Collection entries:
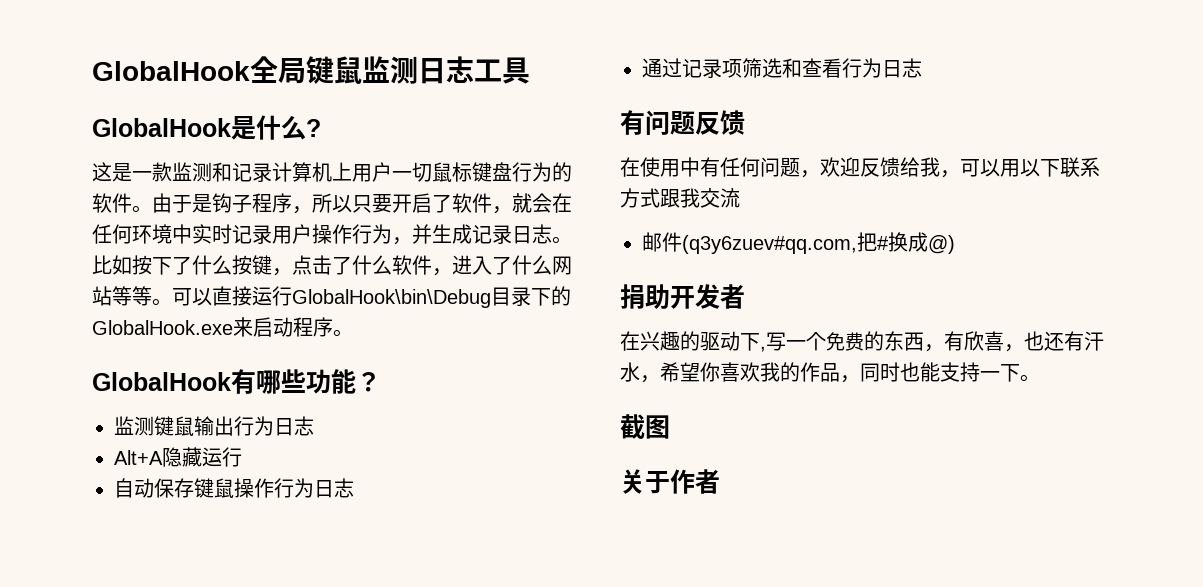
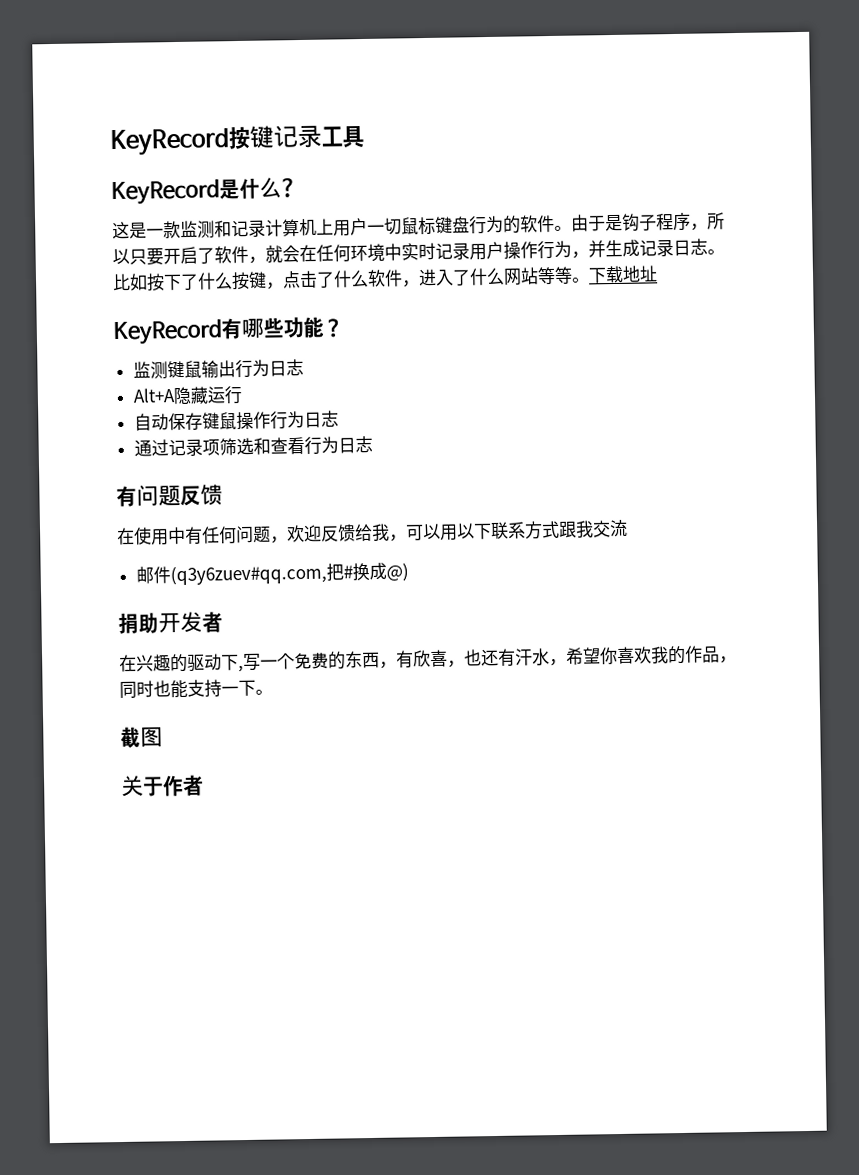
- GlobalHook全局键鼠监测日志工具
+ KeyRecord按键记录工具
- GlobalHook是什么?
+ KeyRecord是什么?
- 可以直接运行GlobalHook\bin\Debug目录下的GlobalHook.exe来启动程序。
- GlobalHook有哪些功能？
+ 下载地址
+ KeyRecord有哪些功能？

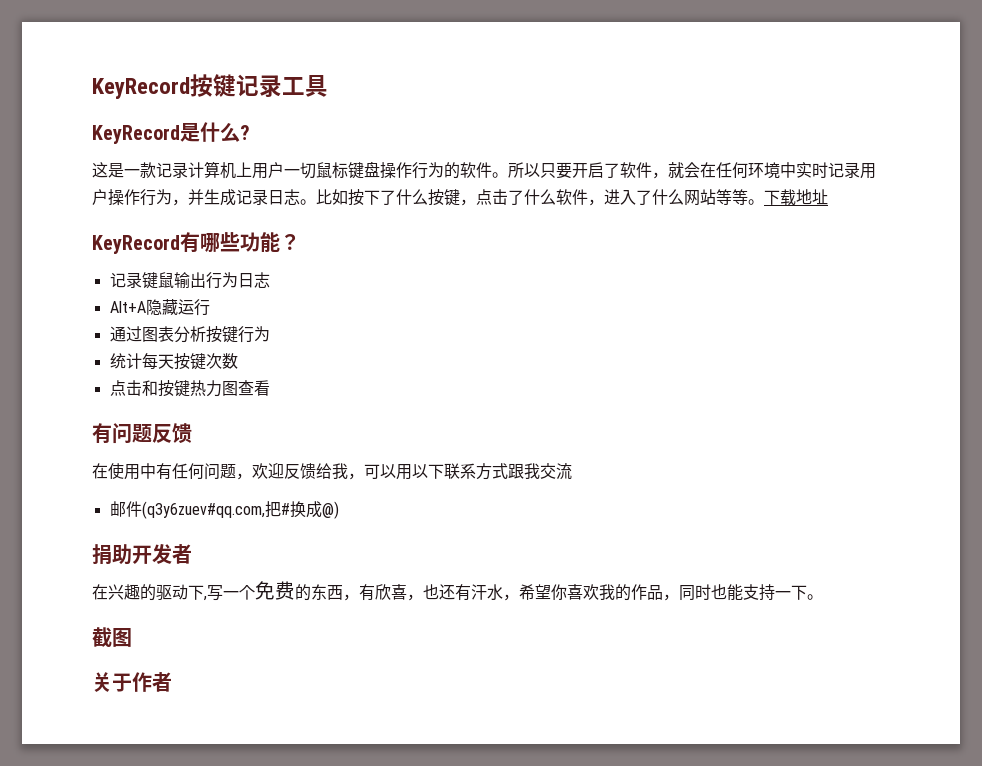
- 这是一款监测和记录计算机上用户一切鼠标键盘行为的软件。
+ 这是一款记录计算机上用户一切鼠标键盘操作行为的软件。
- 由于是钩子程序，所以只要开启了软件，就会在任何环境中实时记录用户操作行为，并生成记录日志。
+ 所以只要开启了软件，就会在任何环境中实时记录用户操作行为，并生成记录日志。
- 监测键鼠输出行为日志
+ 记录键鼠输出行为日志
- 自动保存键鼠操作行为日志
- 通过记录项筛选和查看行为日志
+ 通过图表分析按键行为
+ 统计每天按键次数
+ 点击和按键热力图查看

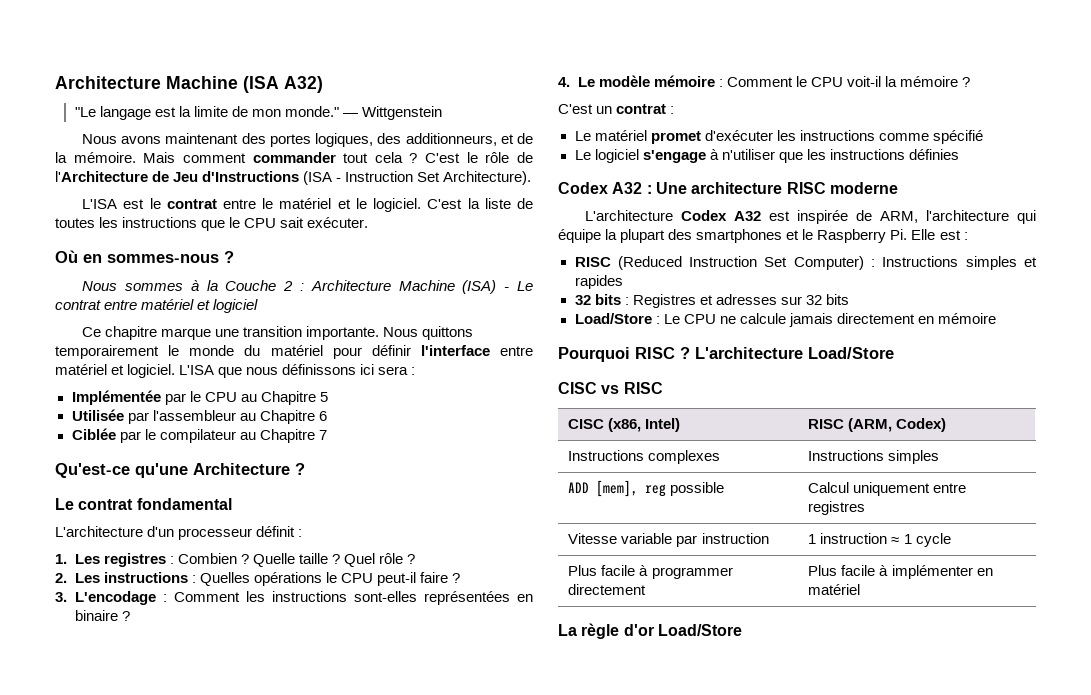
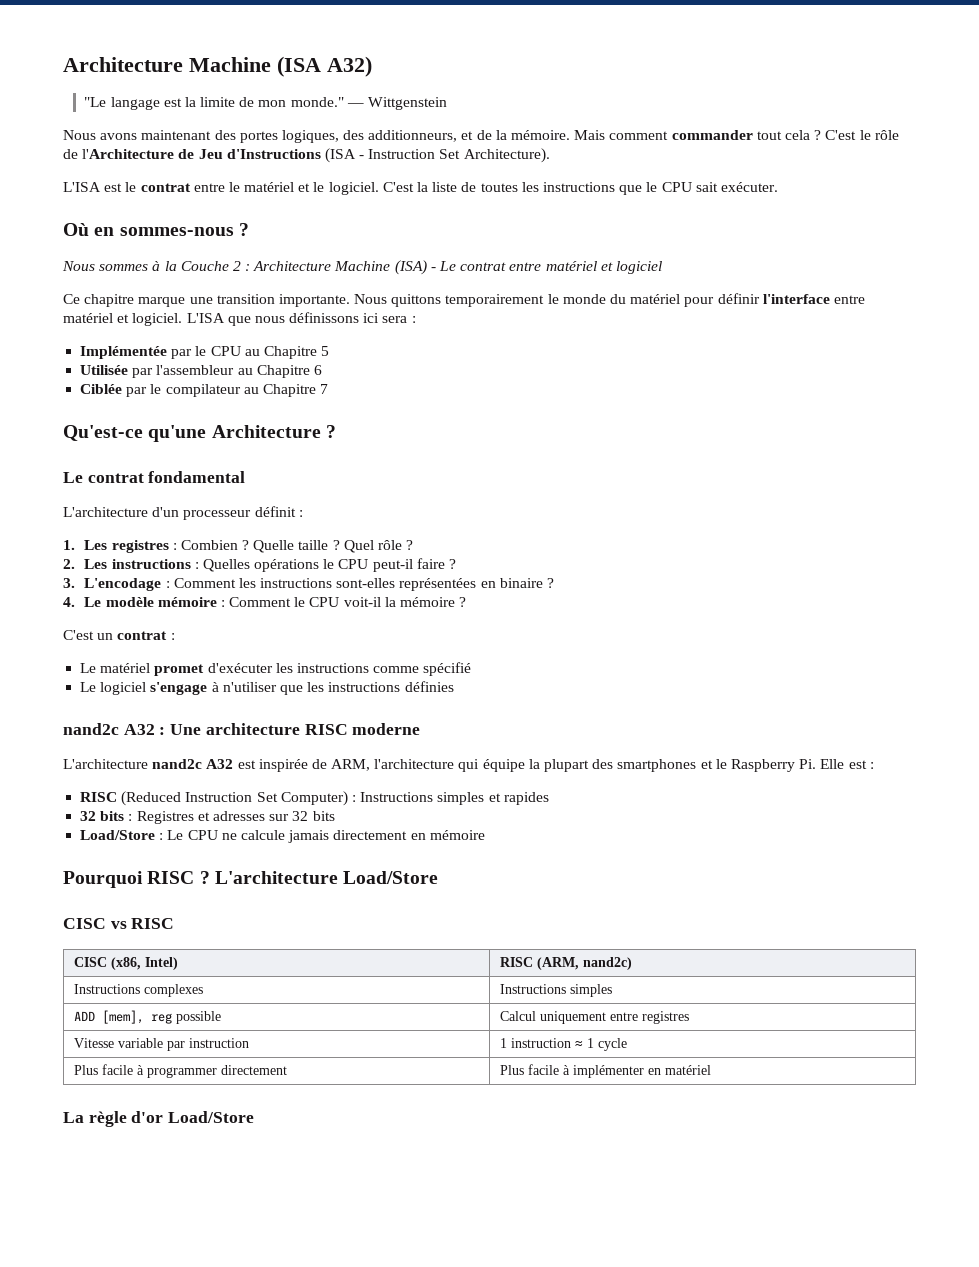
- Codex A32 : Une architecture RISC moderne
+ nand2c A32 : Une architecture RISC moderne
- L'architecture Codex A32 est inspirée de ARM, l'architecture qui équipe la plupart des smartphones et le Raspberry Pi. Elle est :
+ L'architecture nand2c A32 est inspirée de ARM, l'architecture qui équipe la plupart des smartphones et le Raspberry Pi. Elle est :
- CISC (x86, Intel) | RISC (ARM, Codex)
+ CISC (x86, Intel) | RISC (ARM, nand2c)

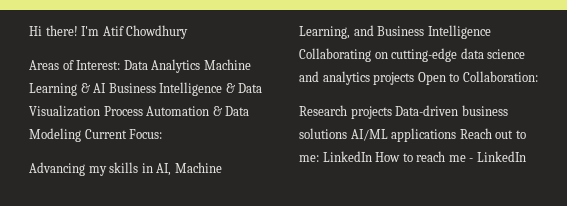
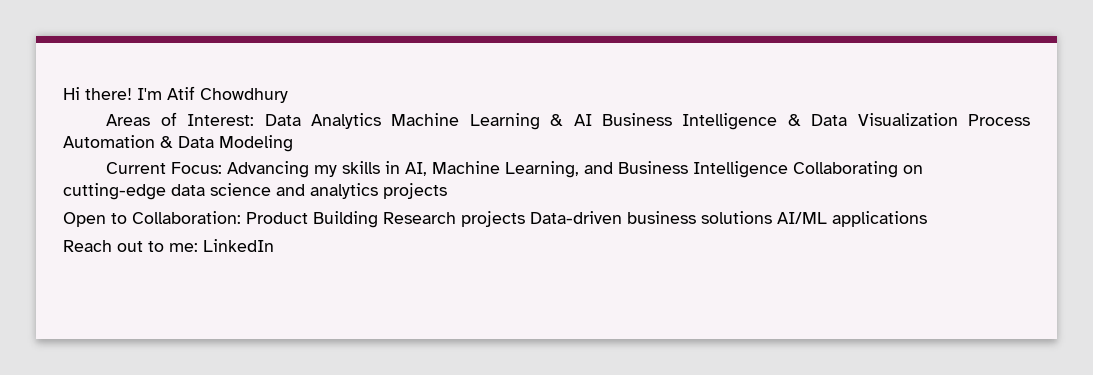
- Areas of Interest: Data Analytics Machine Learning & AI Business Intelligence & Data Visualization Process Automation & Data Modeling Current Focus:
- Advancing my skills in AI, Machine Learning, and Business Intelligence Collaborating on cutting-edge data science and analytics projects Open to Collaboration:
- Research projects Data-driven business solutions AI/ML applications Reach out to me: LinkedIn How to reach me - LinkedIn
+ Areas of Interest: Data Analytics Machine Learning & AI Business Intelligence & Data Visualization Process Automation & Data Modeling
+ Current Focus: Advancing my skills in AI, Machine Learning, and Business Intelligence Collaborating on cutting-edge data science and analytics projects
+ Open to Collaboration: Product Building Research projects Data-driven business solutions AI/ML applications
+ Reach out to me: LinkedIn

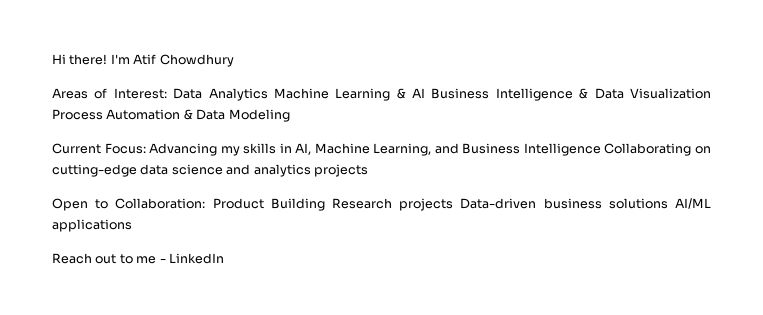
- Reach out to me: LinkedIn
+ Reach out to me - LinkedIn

* [What is needed]: Print, word for word, every entry shown above; the pictures stay out.

* [Final answer]:
- GlobalHook全局键鼠监测日志工具
+ KeyRecord按键记录工具
- GlobalHook是什么?
+ KeyRecord是什么?
- 可以直接运行GlobalHook\bin\Debug目录下的GlobalHook.exe来启动程序。
- GlobalHook有哪些功能？
+ 下载地址
+ KeyRecord有哪些功能？

- 这是一款监测和记录计算机上用户一切鼠标键盘行为的软件。
+ 这是一款记录计算机上用户一切鼠标键盘操作行为的软件。
- 由于是钩子程序，所以只要开启了软件，就会在任何环境中实时记录用户操作行为，并生成记录日志。
+ 所以只要开启了软件，就会在任何环境中实时记录用户操作行为，并生成记录日志。
- 监测键鼠输出行为日志
+ 记录键鼠输出行为日志
- 自动保存键鼠操作行为日志
- 通过记录项筛选和查看行为日志
+ 通过图表分析按键行为
+ 统计每天按键次数
+ 点击和按键热力图查看

- Codex A32 : Une architecture RISC moderne
+ nand2c A32 : Une architecture RISC moderne
- L'architecture Codex A32 est inspirée de ARM, l'architecture qui équipe la plupart des smartphones et le Raspberry Pi. Elle est :
+ L'architecture nand2c A32 est inspirée de ARM, l'architecture qui équipe la plupart des smartphones et le Raspberry Pi. Elle est :
- CISC (x86, Intel) | RISC (ARM, Codex)
+ CISC (x86, Intel) | RISC (ARM, nand2c)

- Areas of Interest: Data Analytics Machine Learning & AI Business Intelligence & Data Visualization Process Automation & Data Modeling Current Focus:
- Advancing my skills in AI, Machine Learning, and Business Intelligence Collaborating on cutting-edge data science and analytics projects Open to Collaboration:
- Research projects Data-driven business solutions AI/ML applications Reach out to me: LinkedIn How to reach me - LinkedIn
+ Areas of Interest: Data Analytics Machine Learning & AI Business Intelligence & Data Visualization Process Automation & Data Modeling
+ Current Focus: Advancing my skills in AI, Machine Learning, and Business Intelligence Collaborating on cutting-edge data science and analytics projects
+ Open to Collaboration: Product Building Research projects Data-driven business solutions AI/ML applications
+ Reach out to me: LinkedIn

- Reach out to me: LinkedIn
+ Reach out to me - LinkedIn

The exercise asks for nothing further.